Protection of Liver as a Remote Organ after Renal Ischemia-Reperfusion Injury by Renal Ischemic Postconditioning

Behjat Seifi,¹Mehri Kadkhodaee,¹Atefeh Najafi,²and Atefeh Mahmoudi¹

Academic Editor: Kazunari Kaneko

Received18 Sept 2013

Revised23 Jan 2014

Accepted10 Feb 2014

Published12 Mar 2014

Abstract

This study was designed to investigate the protective effects of local renal ischemic postconditioning (POC) on liver damage after renal ischemia-reperfusion (IR) injury. Male rats were divided into three groups . They underwent a right nephrectomy before induction of 45 minutes of left kidney ischemia or sham operation. POC was performed by four cycles of 10 seconds of ischemia and 10 seconds of reperfusion just at the beginning of 24 hours of reperfusion. Then blood and liver samples were collected to measure serum aspartate aminotransferase (AST), alanine aminotransferase (ALT), and liver oxidative stress parameters including superoxide dismutase (SOD) activity and malondialdehyde (MDA) level. Renal IR caused a significant increase in liver functional indices as demonstrated by increased serum AST and ALT compared to sham group. These parameters reduced significantly in POC group compared to IR group. Liver MDA levels increased and SOD activity decreased in IR group compared to sham group. Induction of POC reduced the elevated liver MDA levels and increased the reduced liver SOD activity. These results revealed that renal IR injury causes liver damage as a remote organ and POC protects liver from renal IR injury by a modification in the hepatic oxidative stress status.

1. Introduction

Acute kidney injury (AKI) is a common complication that occurs in some of the hospitalized patients especially in intensive care units. Renal ischemia reperfusion (IR) is one of the most important causative mechanisms of AKI [1]. High mortality rate during AKI is largely due to the remote organ dysfunction. Renal IR injury may also lead to the failure of other systems like lung, brain, and liver [1, 2].

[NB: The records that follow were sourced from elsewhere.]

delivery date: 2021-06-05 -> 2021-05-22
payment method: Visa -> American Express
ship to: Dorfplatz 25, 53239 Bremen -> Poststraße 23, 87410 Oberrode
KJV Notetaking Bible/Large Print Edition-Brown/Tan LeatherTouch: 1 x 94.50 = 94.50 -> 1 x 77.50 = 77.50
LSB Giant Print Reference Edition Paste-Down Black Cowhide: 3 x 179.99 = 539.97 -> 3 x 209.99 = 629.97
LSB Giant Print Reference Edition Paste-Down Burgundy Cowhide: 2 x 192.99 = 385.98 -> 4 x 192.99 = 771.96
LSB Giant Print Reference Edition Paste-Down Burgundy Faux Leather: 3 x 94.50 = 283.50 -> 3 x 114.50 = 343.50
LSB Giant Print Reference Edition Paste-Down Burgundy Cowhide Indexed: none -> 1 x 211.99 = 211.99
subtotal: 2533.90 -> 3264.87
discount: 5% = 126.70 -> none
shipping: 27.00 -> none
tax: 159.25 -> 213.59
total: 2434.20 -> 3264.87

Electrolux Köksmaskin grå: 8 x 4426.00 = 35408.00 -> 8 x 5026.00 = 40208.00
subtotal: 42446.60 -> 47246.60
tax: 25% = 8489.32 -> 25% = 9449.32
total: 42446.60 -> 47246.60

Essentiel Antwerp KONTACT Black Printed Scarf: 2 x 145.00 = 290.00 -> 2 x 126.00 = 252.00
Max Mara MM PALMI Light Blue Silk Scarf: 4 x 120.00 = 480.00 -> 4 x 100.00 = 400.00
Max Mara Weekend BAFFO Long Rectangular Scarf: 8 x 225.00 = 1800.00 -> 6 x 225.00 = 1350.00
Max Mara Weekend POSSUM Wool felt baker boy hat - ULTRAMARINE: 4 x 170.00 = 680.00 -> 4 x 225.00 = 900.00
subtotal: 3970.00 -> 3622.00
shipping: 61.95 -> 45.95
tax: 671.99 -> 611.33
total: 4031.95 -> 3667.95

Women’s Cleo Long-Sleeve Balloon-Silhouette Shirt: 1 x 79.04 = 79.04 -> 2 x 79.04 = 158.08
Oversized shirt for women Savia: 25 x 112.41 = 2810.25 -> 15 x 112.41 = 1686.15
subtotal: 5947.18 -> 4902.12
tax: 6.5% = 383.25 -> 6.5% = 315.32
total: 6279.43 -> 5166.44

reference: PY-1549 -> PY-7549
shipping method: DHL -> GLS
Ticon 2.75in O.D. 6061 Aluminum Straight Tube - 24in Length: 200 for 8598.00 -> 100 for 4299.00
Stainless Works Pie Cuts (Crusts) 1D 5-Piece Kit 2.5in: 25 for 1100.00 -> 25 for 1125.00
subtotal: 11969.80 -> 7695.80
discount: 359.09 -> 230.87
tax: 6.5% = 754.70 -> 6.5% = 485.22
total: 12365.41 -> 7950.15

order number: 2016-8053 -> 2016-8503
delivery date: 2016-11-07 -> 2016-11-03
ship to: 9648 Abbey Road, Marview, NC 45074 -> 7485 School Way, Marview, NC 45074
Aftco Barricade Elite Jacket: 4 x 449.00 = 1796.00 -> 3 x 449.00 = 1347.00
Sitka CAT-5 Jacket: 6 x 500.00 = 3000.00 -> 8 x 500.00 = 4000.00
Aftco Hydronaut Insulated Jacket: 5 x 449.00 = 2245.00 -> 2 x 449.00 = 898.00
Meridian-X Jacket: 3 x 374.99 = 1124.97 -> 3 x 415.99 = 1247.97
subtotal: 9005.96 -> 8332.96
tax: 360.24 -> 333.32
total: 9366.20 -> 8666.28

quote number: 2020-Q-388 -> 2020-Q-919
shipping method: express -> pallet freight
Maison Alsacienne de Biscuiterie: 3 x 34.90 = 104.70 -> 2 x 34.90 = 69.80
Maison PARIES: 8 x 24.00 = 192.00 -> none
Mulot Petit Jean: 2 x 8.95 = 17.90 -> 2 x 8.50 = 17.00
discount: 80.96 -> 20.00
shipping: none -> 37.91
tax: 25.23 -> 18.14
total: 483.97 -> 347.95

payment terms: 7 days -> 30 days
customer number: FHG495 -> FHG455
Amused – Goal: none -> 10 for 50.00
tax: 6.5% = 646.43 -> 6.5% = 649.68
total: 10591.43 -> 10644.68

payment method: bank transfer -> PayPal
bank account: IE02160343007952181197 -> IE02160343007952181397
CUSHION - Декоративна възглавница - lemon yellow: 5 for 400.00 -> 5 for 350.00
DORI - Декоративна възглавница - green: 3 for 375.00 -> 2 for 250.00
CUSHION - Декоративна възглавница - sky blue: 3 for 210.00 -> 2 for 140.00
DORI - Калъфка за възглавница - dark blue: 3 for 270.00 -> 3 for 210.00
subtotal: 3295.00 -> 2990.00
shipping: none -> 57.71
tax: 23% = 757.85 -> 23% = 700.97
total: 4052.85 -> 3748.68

Humoral or cellular factors are thought to be the causes of remote organ failure, but their exact pathophysiological mechanisms are not completely understood [3, 4]. Previous studies have shown that AKI causes an increase in leukocyte infiltration in remote organs such as the liver. It has also been demonstrated that renal IR induces oxidative stress in the liver resulting in hepatic dysfunction. Renal IR caused an increase in hepatic tumor necrosis factor levels, myeloperoxidase activities, and thiobarbituric acid reactive substance (TBARS) concentrations [5, 6]. During renal IR, liver functional indices such as blood AST and ALT were elevated and spermine-spermidine acetyl transferase, an enzyme upregulated in early phases of hepatic injury, was increased [2].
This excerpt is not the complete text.